I’m starting to wonder how many problems that’s causing.

A dir /s *.doc turns up very little, so it doesn’t look like she has any data on the machine. I’m thinking visit Maxtor’s site, get a low-level format utility for the drive to wipe out whatever Windows decided to do to that poor drive’s partition table, and start over. But I’ll have to ask before I do that, just in case.

Hey, I wonder if SpinRite would have anything to say about all this? So I run SpinRite. The model number it retrieves from the drive suggests it’s an 850-meg drive. Hmm. Maybe I misread the BIOS? Might as well let SpinRite finish at this point. It thinks it’ll only take a couple of hours on a drive this size. I can go read, or switch over to one of my other PCs and write for a while.

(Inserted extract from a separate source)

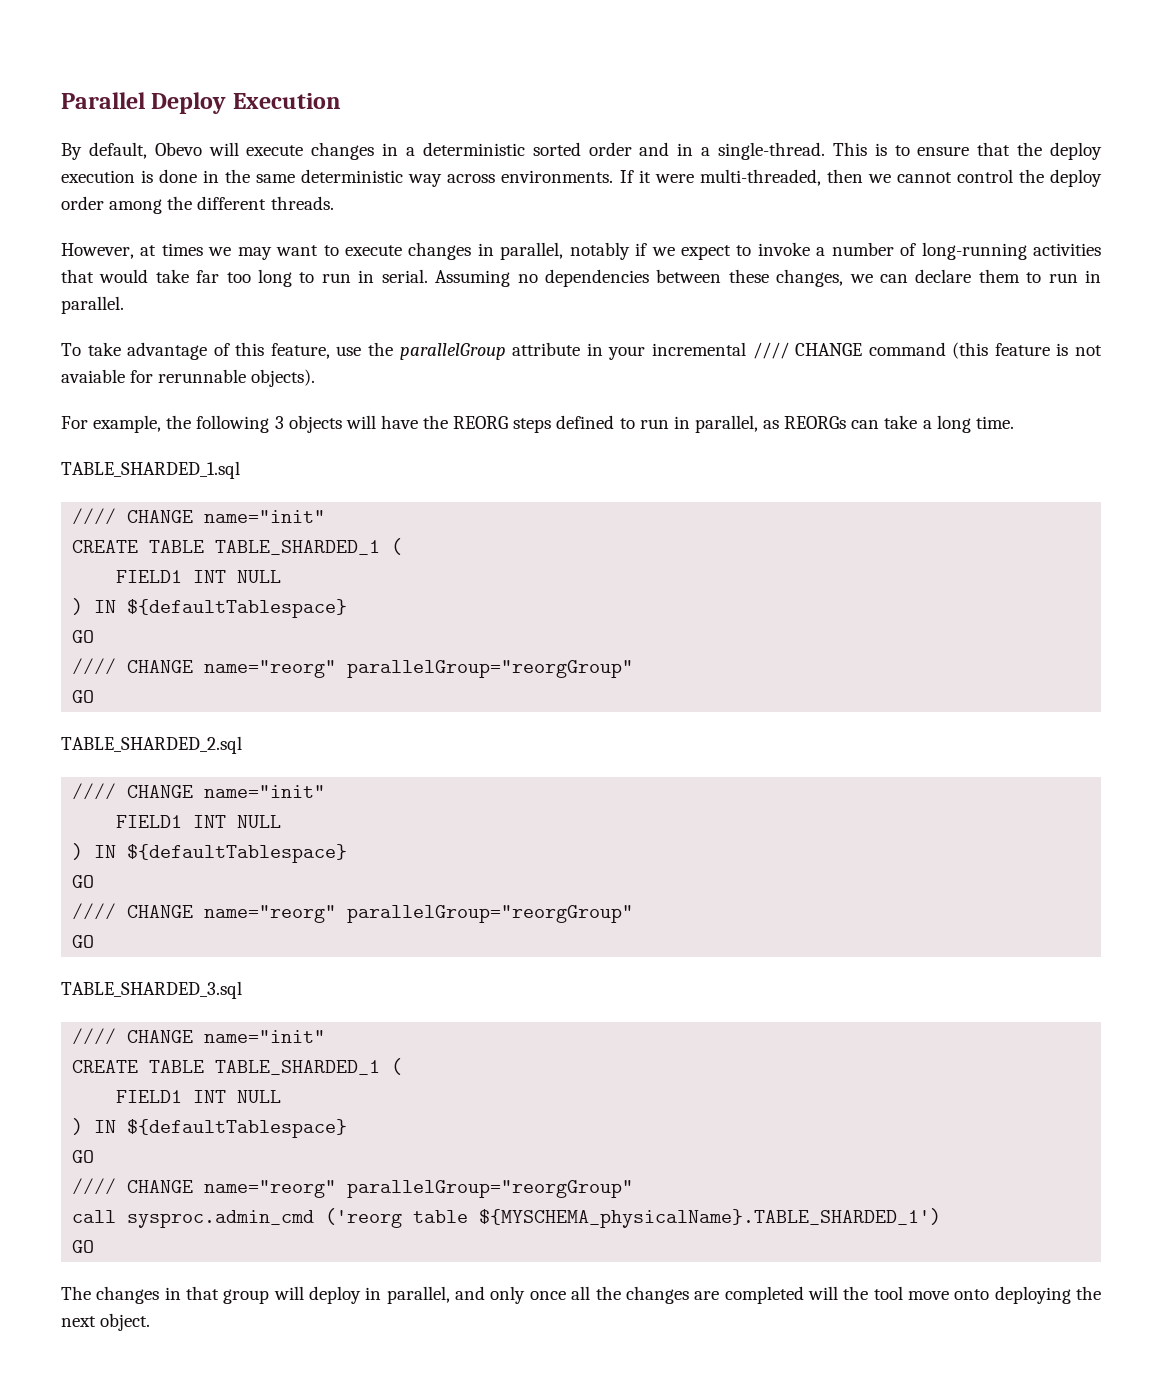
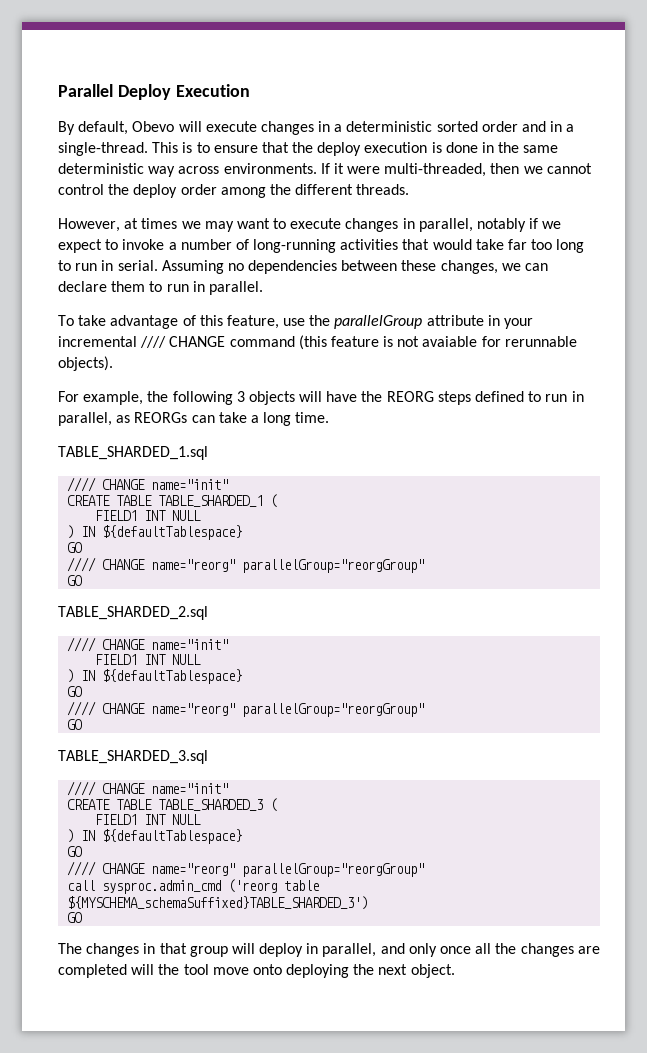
[215,1060,381,1075] TABLE_SHARDED_1 -> [158,799,264,811] TABLE_SHARDED_3
[479,1208,942,1228] ${MYSCHEMA_physicalName}.TABLE_SHARDED_1') -> [67,896,369,910] ${MYSCHEMA_schemaSuffixed}TABLE_SHARDED_3')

I still think I want to low-level format and start over from scratch. We’ll see if I can get this P75 to outrun the P233s at work. I’m betting I can. (Part of it is that I’m good, yes, but a big part of it is the sorry state of those P233s.) I’m gonna whip this underachieving heap of silicon into shape.

Still later:

I was misreading the drive parameters last night. I’m not used to working with machines with the AMI BIOS. It was reporting the number of sectors where I expected to see the drive size, hence the 850 MB/1.6 GB confusion. So I haven’t found something totally out of the ordinary after all.